■ Work item ■
Look at each line of the records and count those with "date" in them. Please answer with the count alone.

■ Data to use ■
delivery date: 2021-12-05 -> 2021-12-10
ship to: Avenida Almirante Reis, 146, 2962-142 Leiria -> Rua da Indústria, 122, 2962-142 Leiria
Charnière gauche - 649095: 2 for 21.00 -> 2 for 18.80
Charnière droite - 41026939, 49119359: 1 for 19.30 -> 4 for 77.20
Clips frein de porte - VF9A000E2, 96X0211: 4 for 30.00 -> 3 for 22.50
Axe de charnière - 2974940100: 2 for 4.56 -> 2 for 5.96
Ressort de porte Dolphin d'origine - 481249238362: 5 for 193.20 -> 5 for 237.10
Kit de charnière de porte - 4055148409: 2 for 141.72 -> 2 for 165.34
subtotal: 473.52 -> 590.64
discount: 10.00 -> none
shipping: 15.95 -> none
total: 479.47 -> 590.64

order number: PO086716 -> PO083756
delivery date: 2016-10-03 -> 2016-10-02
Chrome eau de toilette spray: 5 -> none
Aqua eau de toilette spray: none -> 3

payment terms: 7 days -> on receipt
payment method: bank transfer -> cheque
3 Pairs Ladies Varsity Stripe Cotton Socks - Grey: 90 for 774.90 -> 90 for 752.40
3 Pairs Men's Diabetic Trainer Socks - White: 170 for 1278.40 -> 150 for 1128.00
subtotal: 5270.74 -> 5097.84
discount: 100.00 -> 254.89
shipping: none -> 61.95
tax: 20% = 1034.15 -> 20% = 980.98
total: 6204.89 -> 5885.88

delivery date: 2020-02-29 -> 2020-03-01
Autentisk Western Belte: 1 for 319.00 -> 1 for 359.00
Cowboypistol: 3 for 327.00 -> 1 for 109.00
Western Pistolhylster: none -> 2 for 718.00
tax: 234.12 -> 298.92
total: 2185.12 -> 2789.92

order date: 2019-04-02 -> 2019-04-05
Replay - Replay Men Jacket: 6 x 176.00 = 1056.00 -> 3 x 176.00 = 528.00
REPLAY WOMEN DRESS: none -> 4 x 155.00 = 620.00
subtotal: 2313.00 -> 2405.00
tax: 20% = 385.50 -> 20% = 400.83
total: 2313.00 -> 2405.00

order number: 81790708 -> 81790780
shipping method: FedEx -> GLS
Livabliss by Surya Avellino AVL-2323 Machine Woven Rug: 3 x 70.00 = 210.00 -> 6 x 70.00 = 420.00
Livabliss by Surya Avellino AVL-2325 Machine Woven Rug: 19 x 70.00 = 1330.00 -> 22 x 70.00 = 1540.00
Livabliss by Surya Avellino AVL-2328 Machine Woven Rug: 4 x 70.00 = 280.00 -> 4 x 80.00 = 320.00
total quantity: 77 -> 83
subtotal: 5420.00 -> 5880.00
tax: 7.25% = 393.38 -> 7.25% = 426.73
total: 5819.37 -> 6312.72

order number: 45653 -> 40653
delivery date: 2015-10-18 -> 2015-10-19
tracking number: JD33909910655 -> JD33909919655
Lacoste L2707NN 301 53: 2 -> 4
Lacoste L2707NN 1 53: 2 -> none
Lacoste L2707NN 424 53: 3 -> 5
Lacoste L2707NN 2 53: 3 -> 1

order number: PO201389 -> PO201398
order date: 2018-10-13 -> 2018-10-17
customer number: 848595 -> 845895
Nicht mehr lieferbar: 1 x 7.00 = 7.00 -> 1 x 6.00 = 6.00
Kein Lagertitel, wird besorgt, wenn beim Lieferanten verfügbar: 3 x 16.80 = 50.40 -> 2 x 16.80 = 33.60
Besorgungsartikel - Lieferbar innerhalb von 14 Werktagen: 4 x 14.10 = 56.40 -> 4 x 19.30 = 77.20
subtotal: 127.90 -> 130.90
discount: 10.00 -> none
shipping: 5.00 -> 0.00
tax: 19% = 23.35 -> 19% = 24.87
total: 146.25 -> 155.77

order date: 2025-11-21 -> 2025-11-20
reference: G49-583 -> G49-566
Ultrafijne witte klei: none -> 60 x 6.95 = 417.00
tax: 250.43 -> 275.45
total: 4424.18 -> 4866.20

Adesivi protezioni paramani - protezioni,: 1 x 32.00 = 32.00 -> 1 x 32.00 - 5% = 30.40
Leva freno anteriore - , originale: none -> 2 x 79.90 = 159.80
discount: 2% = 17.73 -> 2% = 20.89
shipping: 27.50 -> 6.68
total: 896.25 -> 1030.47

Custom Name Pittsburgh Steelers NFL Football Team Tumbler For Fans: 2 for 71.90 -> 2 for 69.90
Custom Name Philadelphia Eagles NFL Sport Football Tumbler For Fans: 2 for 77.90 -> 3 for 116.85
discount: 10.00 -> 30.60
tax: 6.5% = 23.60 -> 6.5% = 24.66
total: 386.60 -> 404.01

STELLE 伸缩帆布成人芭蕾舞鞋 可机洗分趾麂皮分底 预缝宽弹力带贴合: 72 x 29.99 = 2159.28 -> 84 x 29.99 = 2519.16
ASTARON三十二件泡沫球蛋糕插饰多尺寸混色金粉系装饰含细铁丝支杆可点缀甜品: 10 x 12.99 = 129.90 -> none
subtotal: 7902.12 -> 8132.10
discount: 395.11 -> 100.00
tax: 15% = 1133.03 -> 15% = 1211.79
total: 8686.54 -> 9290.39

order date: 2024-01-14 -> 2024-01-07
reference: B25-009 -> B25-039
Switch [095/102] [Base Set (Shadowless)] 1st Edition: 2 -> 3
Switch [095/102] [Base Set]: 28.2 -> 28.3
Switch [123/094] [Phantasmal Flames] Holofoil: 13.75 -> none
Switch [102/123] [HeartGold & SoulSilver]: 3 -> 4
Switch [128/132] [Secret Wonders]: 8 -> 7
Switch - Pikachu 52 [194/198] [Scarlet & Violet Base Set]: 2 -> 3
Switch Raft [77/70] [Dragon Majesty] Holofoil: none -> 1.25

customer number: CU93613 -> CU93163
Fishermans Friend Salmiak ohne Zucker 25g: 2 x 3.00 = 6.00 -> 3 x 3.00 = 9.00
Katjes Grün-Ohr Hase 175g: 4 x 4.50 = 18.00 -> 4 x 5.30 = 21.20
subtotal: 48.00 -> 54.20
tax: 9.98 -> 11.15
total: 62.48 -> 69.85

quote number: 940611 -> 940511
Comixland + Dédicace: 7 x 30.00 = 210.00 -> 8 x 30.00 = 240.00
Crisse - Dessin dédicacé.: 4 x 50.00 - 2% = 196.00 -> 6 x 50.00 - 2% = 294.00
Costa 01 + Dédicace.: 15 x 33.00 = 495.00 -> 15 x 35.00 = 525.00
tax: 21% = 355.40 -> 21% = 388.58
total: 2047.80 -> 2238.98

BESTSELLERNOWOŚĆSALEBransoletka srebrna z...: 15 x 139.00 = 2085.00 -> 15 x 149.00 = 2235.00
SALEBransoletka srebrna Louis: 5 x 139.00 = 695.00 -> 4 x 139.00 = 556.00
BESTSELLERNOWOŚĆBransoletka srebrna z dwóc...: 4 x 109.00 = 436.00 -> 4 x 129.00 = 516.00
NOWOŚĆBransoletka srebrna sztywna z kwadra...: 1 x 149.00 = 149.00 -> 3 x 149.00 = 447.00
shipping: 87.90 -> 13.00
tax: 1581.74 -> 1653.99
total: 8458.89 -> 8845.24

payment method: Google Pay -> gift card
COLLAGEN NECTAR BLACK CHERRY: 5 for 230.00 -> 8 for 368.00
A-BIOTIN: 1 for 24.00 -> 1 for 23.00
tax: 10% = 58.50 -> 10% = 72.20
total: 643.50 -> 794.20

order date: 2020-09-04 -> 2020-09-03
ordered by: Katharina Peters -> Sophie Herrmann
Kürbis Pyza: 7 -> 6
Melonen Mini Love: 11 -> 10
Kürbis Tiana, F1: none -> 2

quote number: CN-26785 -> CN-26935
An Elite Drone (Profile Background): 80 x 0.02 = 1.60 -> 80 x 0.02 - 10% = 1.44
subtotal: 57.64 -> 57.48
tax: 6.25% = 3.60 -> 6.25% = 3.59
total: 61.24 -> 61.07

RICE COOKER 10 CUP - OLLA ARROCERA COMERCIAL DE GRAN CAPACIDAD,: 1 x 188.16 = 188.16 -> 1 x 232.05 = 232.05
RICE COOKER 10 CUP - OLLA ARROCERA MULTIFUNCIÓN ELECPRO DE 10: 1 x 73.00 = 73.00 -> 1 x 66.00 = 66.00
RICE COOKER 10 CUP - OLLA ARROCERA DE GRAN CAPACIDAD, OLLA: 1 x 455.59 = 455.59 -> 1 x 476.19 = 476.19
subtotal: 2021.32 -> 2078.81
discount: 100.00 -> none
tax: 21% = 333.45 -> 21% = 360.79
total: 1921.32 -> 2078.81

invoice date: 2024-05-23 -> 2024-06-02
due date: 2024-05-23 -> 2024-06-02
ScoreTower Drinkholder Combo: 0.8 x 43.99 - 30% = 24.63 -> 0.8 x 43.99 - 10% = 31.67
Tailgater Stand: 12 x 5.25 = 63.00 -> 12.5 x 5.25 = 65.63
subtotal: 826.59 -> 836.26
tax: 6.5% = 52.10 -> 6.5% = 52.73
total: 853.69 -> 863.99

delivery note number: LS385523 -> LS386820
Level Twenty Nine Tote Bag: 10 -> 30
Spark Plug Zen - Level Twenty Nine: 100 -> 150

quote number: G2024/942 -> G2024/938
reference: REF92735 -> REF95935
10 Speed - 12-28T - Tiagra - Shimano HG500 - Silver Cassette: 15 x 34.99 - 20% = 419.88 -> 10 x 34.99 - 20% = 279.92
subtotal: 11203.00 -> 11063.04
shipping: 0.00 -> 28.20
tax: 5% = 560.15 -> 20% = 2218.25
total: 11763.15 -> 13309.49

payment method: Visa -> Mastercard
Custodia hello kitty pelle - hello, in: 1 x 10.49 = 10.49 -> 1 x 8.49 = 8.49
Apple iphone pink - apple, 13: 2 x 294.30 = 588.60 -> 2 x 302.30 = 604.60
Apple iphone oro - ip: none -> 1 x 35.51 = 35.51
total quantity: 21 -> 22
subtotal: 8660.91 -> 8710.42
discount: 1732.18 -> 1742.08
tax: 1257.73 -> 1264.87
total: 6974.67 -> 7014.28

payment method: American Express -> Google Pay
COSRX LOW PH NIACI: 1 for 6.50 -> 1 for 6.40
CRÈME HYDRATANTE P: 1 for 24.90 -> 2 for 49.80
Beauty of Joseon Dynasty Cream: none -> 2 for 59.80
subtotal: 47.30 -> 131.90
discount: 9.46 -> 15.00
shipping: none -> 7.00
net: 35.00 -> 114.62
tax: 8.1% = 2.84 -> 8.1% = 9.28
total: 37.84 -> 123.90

■ Response to the task ■
11